If space is a luxury (particularly in Paris), it is difficult to find a more luxurious venue than the Grand Palais with its 77,000m² to host the 182 galleries (8% more than last year) at this year’s FIAC (18 – 21 October 2012). Both the Thaddaeus Ropac Gallery and the Gagosian took advantage of this key week in October to inaugurate new French gallery spaces: respectively 4,700 m² at Pantin and 1,650 m² at Le Bourget. And both galleries decided to feature the works of Anselm KIEFERat their openings, a nod to the first edition of Monumenta for which the artist was recently selected to invest the nave of the Grand Palais. Contemporary art is no longer only at the FIAC… for a week, it is all over Paris!

If the FIAC is the epicenter of artistic and market excitement in October, it is no short measure because it gives plenty of room to the heavyweights of Contemporary art. Right in front of the entrance, visitors came face to face with White Cube’s space with a dove with outstretched wings, floating in a bath of formalin, created by Damien HIRST. This “hot” Contemporary art signature, who embodies the excesses of the auction market in 2007 and 2008, now more rarely sees his formalin works at auctions, and the two works sold on 12 and 13 October at Sotheby’s in London were less “important” than the dove at the White Cube space. Thomas (The Twelve Disciples), a bull’s head fetched £490,000 ($785,000), and Sacred XX, a sheep’s heart pierced by a dagger (edition of 35), sold for £20,000 ($32,000).

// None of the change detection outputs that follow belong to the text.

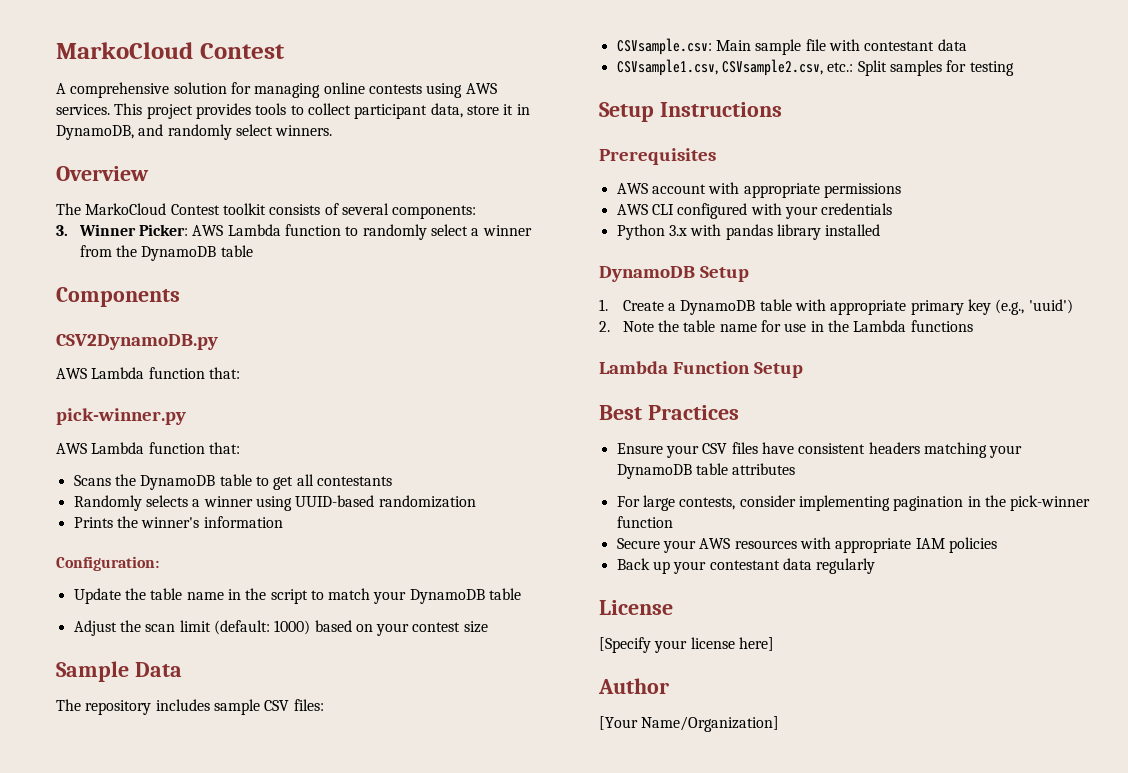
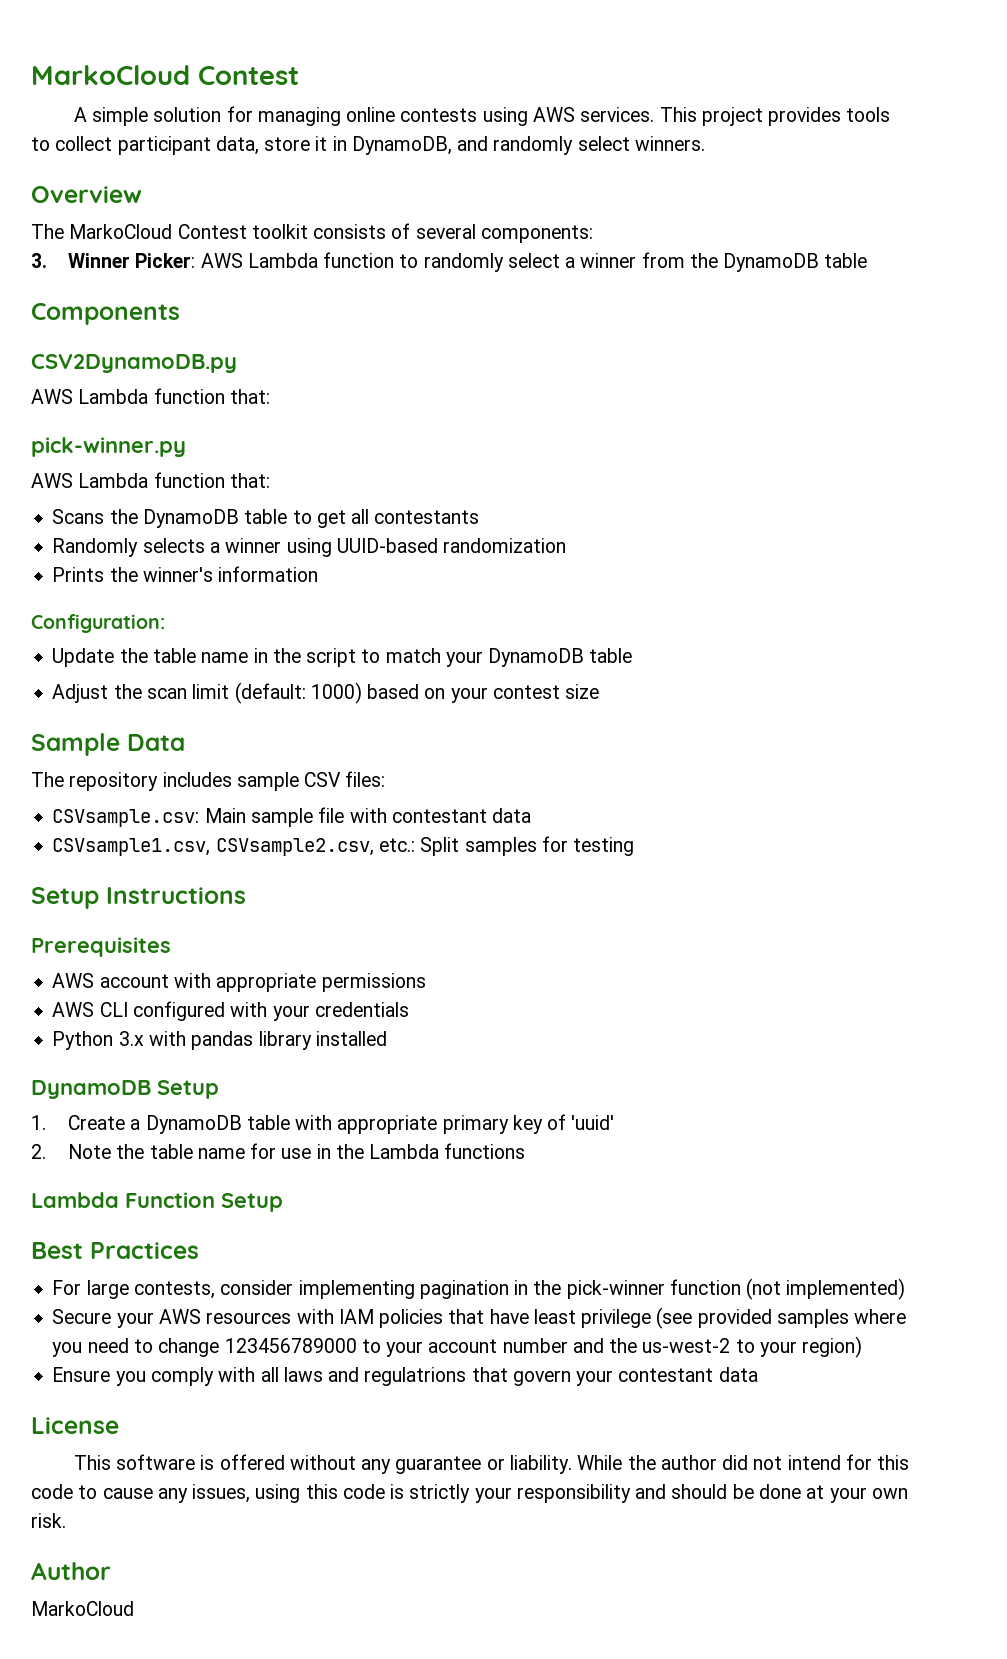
- A comprehensive solution for managing online contests using AWS services.
+ A simple solution for managing online contests using AWS services.
- 1. Create a DynamoDB table with appropriate primary key (e.g., 'uuid')
+ 1. Create a DynamoDB table with appropriate primary key of 'uuid'
- Ensure your CSV files have consistent headers matching your DynamoDB table attributes
- For large contests, consider implementing pagination in the pick-winner function
+ For large contests, consider implementing pagination in the pick-winner function (not implemented)
- Secure your AWS resources with appropriate IAM policies
- Back up your contestant data regularly
+ Secure your AWS resources with IAM policies that have least privilege (see provided samples where you need to change 123456789000 to your account number and the us-west-2 to your region)
+ Ensure you comply with all laws and regulatrions that govern your contestant data
- [Specify your license here]
+ This software is offered without any guarantee or liability. While the author did not intend for this code to cause any issues, using this code is strictly your responsibility and should be done at your own risk.
  Author
- [Your Name/Organization]
+ MarkoCloud

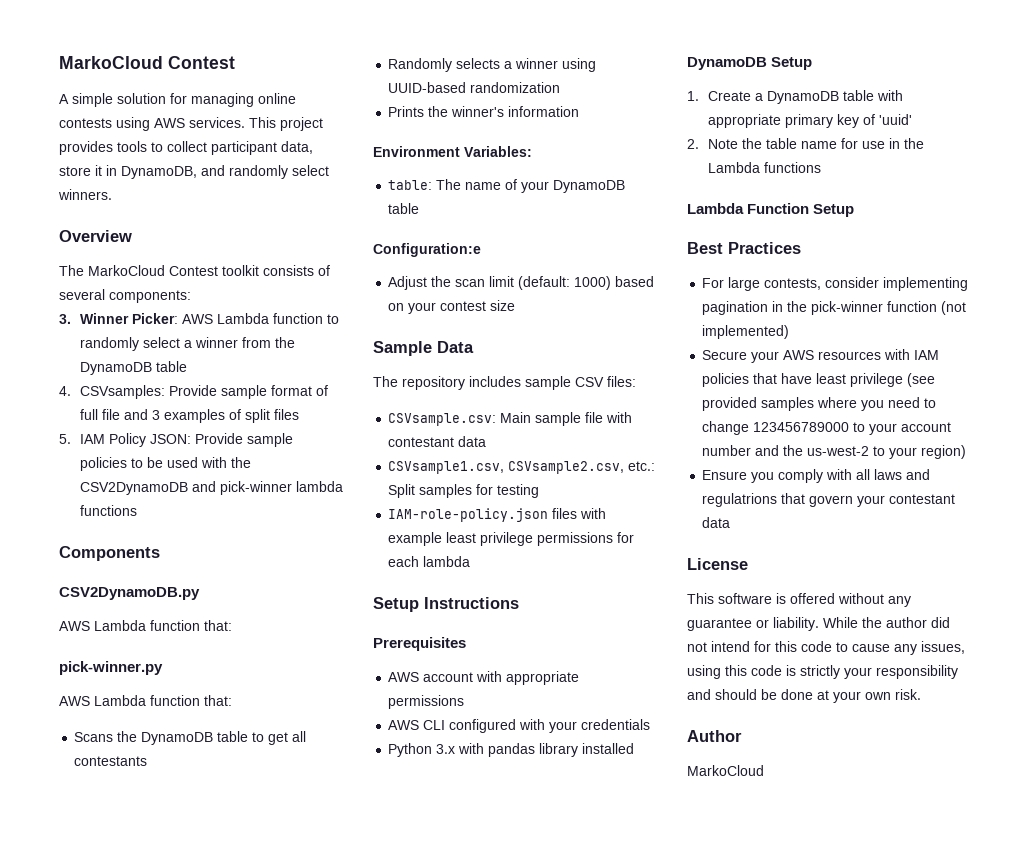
+ 4. CSVsamples: Provide sample format of full file and 3 examples of split files
+ 5. IAM Policy JSON: Provide sample policies to be used with the CSV2DynamoDB and pick-winner lambda functions
- Configuration:
- Update the table name in the script to match your DynamoDB table
+ Environment Variables:
+ table: The name of your DynamoDB table
+ Configuration:e
+ IAM-role-policy.json files with example least privilege permissions for each lambda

The biggest names in Post-War and Contemporary were present, often at several different galleries: Pablo PICASSO, Joan MIRO, Lucio FONTANA, Louise BOURGEOIS, Anish KAPOOR, Giuseppe PENONE, Christian BOLTANSKI, Cy TWOMBLY, Pierre SOULAGES, etc … . Alongside these “essential” and “sure-value” names, visitors discovered the new rising stars of the market such as Glenn BROWN, Paul MCCARTHY and Jeff WALL. These three artists have all signed stunning new auction records over the last twelve months: $7.1m for Glenn Brown’s The Tragic Conversion of Salvador Dalí (After John Martin) on 26 June 2012 at Sotheby’s London, $4m for Paul McCarthy’s Tomato Head (Green) installation on 8 November 2011 at Christie’s New York, and $3.2m for Jeff Wall’s photographic fresco Dead Troops Talk (…) on 8 May 2012 at Christie’s New York.

The ‘Off’ events
In parallel to the FIAC, which celebrated its 39th edition this year, two Off fairs reached the age of reason: Show Off and Slick organized their 7th editions. Just a little younger, Art Elysées confirmed a strong position on the field of Post-War artists, abstracts and some Contemporary works, while Design Elysées has also joined the Parisian art fair marathon. There was also the Cutlog fair at the Bourse de Commerce in Paris in its 4th edition and which is planning to organise a Cutlog New York next May. The Chic Art Fair is also a FIAC satellite, but it is operating under another name, D: Fair, with a focus on experimental design. The youngest, YIA (Young International Artists) opened its 2nd edition with 25 galleries that each played the card of highlighting a single artist. Compared with the 4,000 artists exhibited at the FIAC and the usual “Offs”, the solo exhibition is indeed a legitimate way of standing out from the crowd.